Miguel miró el libro con extrañeza, «un libro con mi nombre en la portada», luego con escepticismo, pero finalmente accedió a ojearlo porque vio que entre las letras, cada seis u ocho páginas, había como un cómic, unas viñetas que contaban la historia. Le impresionaron unas escenas de peleas a caballo, otras con un sable sobre los ojos del protagonista y se quedó intrigado por saber qué ocurría con los tipos que cruzaban un río en una balsa. Y además, «qué otra cosa podía hacer para matar el tiempo».
– Puedes quedártelo hasta que lo leas y me lo devuelves la próxima vez que coincidamos -la sonrisa de la mujer arrugaba aún más su rostro, pero la hacía más venerable, más cercana-. Era de mi hijo y se lo iba a llevar a mi nieto esta tarde, pero no te preocupes, que le llevo otro. Le encantan y siempre llevo alguno encima.
Una semana después, Miguel confesó haber leído el libro del tirón, al principio solo las viñetas, pero como quería entender la historia, acabó leyéndolo entero. Le contó que su propia madre se sorprendió al verle devorar un libro, algo que llevaba años sin hacer.
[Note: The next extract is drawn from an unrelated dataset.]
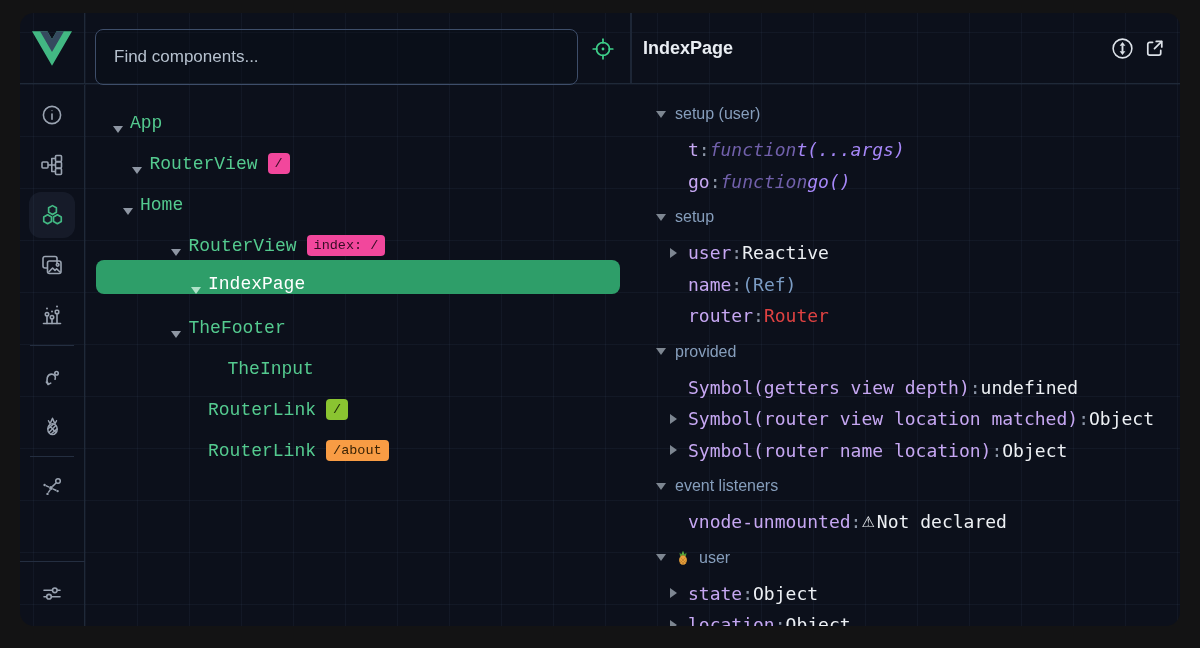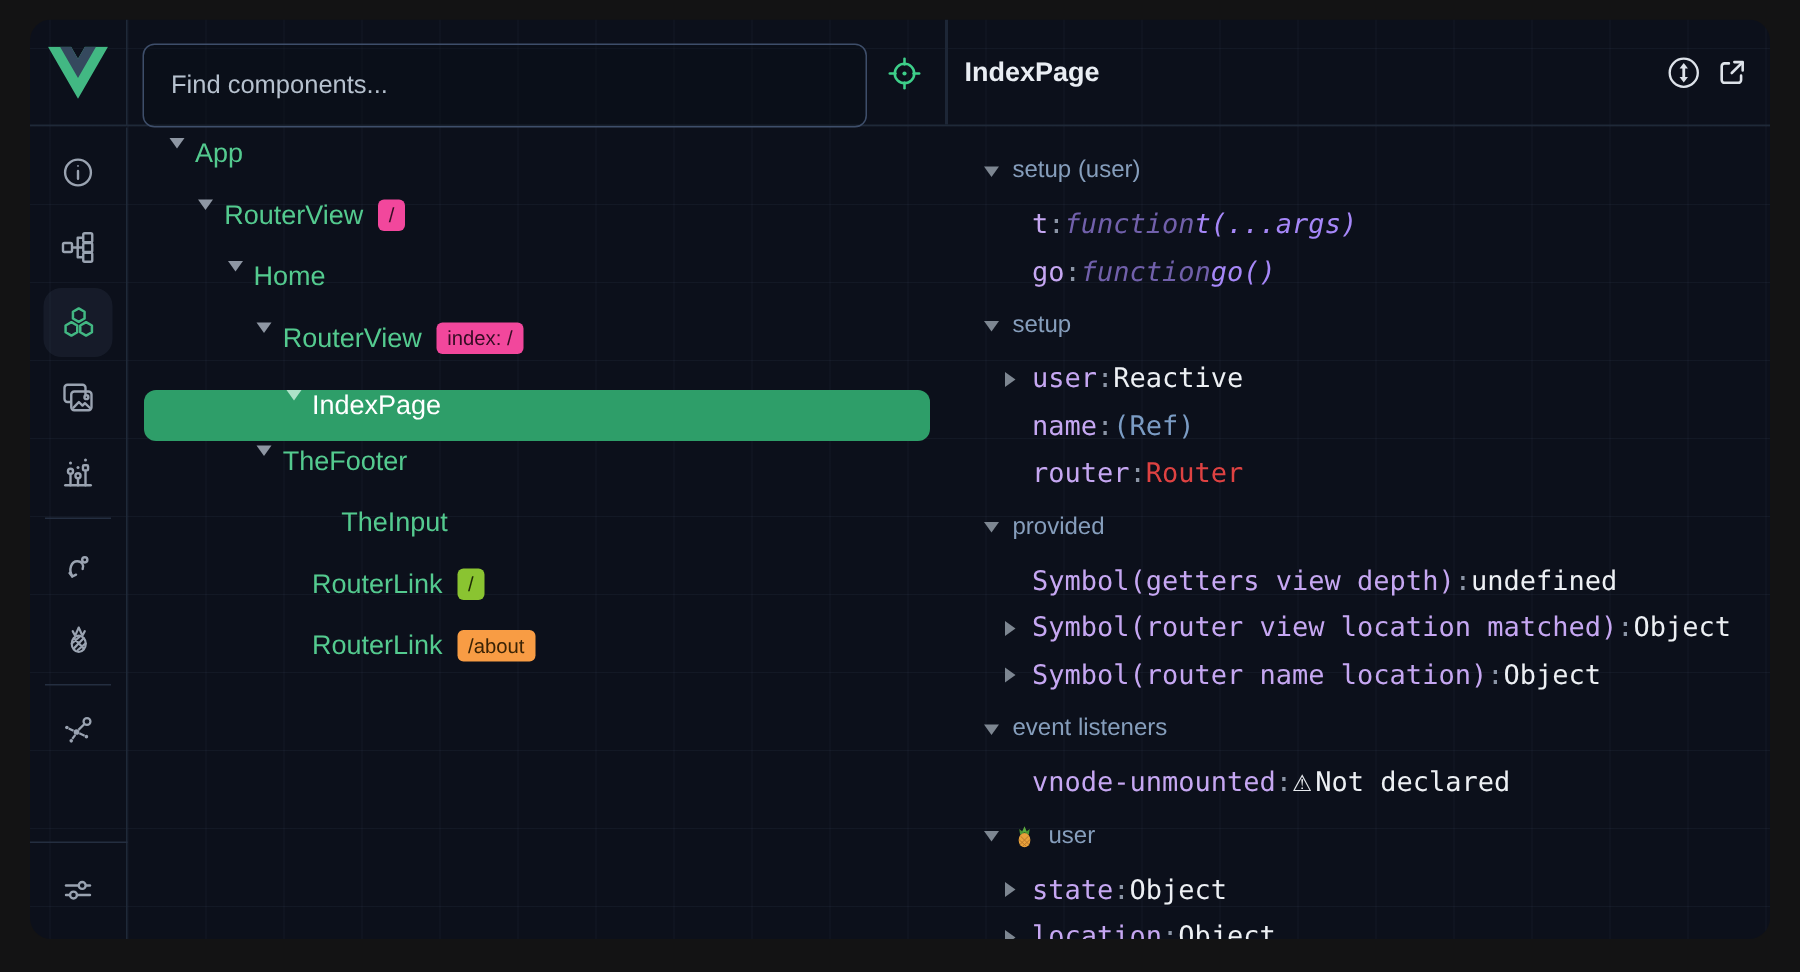"App" .tree-row { align-items: flex-start -> flex-end; font-family: none -> Liberation Mono, monospace }
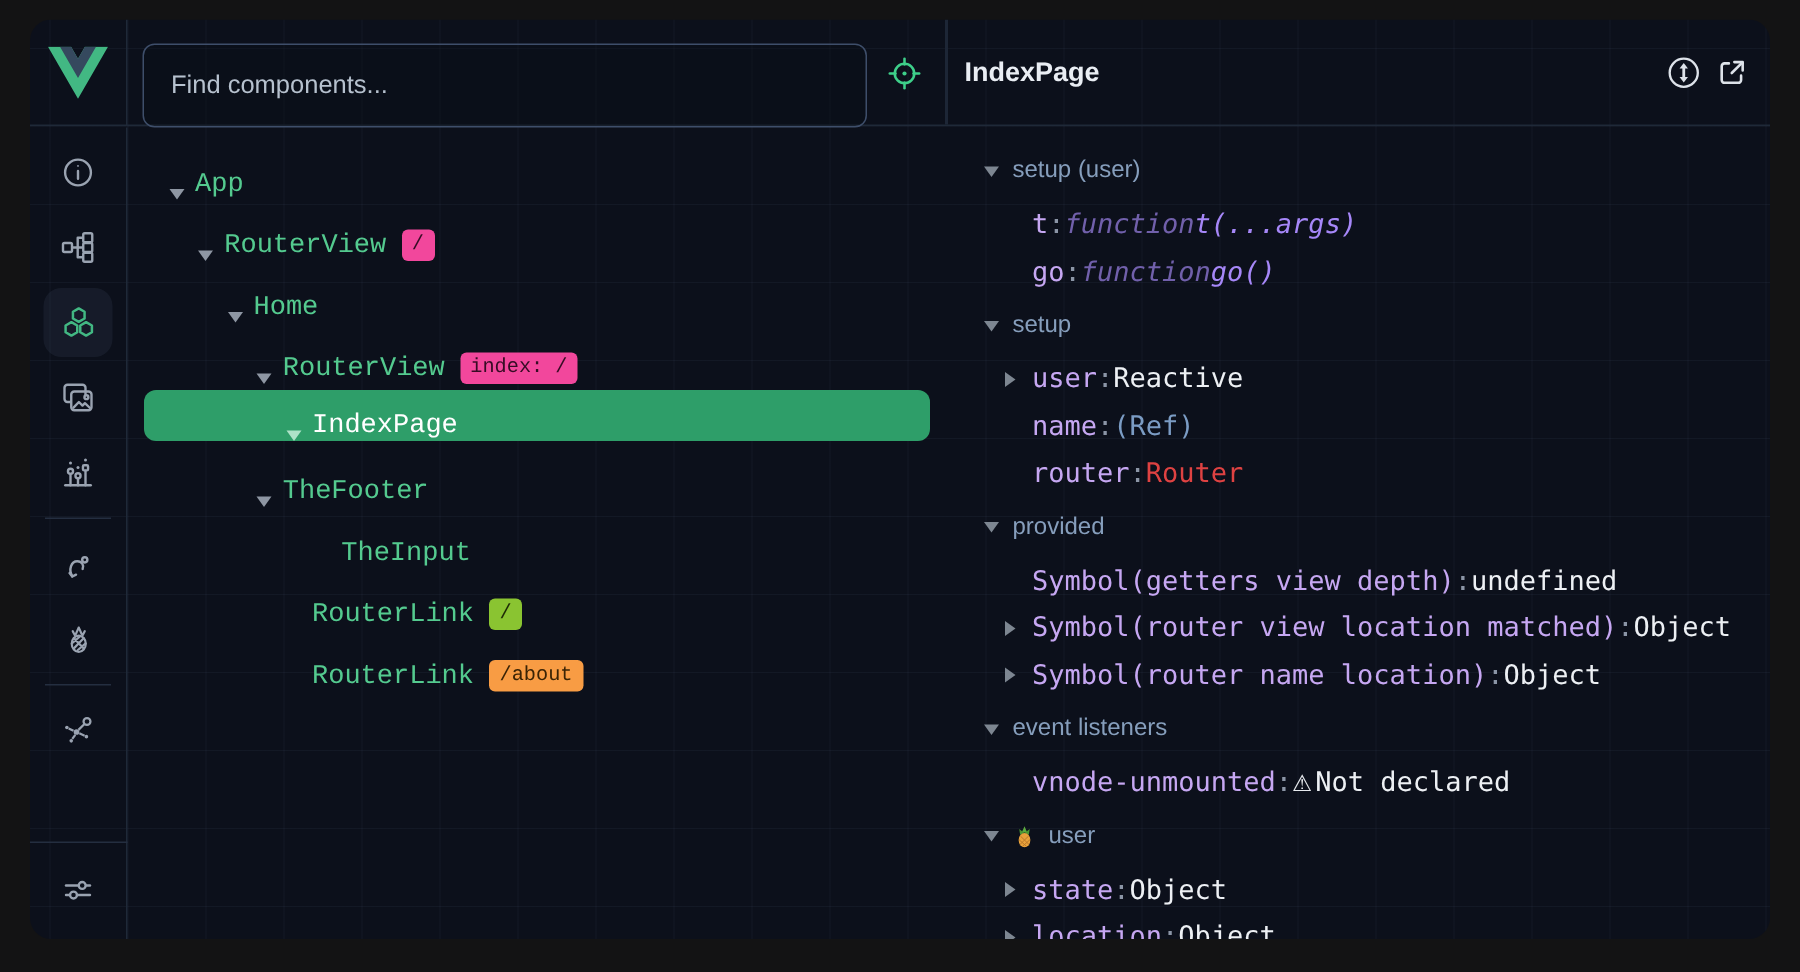"Home" div.tree-row { padding-left: 65px -> 36px }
– Decía Umberto Eco -dijo la señora-, que el libro pertenece a la misma categoría que el martillo, la rueda o las tijeras: una vez inventado, no se puede mejorar.
Así fue como comenzaron estas conversaciones entre dos personas que apenas se conocían, que no coincidían en casi nada, una mujer que superaba de largo los ochenta años y un preadolescente en un lugar en el que ninguno de los dos quería estar.
– Hay que ser muy fuerte para aguantar como lo hizo Miguel Strogoff, para no contar la verdad ni siquiera a Nadia.
Miguel quedó fascinado por la historia del correo del zar, pero sobre todo por los viajes que Julio Verne planteaba en sus libros, así que en las siguientes semanas, la mujer le dejó Viaje al centro de la Tierra, Cinco semanas en globo, De la Tierra a la Luna, La vuelta al mundo en ochenta días…
– ¿Sabe?, llevo varias semanas hablando con usted y todavía no sé su nombre.
– Es cierto, pero como pasaba con Miguel Strogoff, a veces no es necesario contarlo todo. Es más, no voy a decírtelo, sino a plantearte una adivinanza. Es el mismo nombre de una mujer decidida que aparece en una de estas novelas. Te doy una pista: valiente, tenaz, de las que no tiemblan ante las dificultades y persigue su empeño sin rendirse.
Una semana después, Miguel volvió con la respuesta:
– Se llama María, como la hija del capitán Grant.
– Pues si así te parece, a partir de ahora seré María.
Miguel le devolvió el ejemplar con 20 000 leguas de viaje submarino y se quedó contemplando la portada de La isla misteriosa. La conversación sobre Nemo le había dejado con ganas de iniciar la lectura y al igual que las semanas anteriores, el tiempo en la sala se le hacía hasta corto.
– No entiendo el odio del capitán Nemo hacia el mundo, por mucho sufrimiento que le hubieran hecho pasar. Pero aun así, no creo que mereciera morir.
– ¿Y por qué crees que se comporta con esa crueldad con los que no pertenecen a su tripulación, a su reducido mundo?
Miguel se quedó pensativo, dudaba acerca de la respuesta.
– No lo sé, no sé si actúa así por venganza o porque cree que el mundo es injusto.
– Es que no lo es -le dijo María-, y no todo el mundo se comporta de ese modo. El mundo no es justo, claro que no, mira tu situación y dime si es justo que alguien de tu edad tenga que pasar por esto.
El azul de la mirada de la mujer había vuelto a un gris más tristón, como el que solía mostrar justo hasta el momento en el que Miguel entraba cada jueves en la sala. Pero aquel jueves parecía diferente. Entró una enfermera, se acercó a Miguel, miró su reloj, anotó varios datos en el cuaderno y le retiró la vía que tenía puesta en el brazo. Poco después apareció su madre por la puerta.
– Venga, Miguel, nos vamos.
Miguel estaba serio, pensativo. Cogió el libro y se giró para despedirse de María:
– Muchas gracias, y hasta la semana que viene, María, ¡nos vemos!
– Hasta la semana que viene, Miguel. Quizás.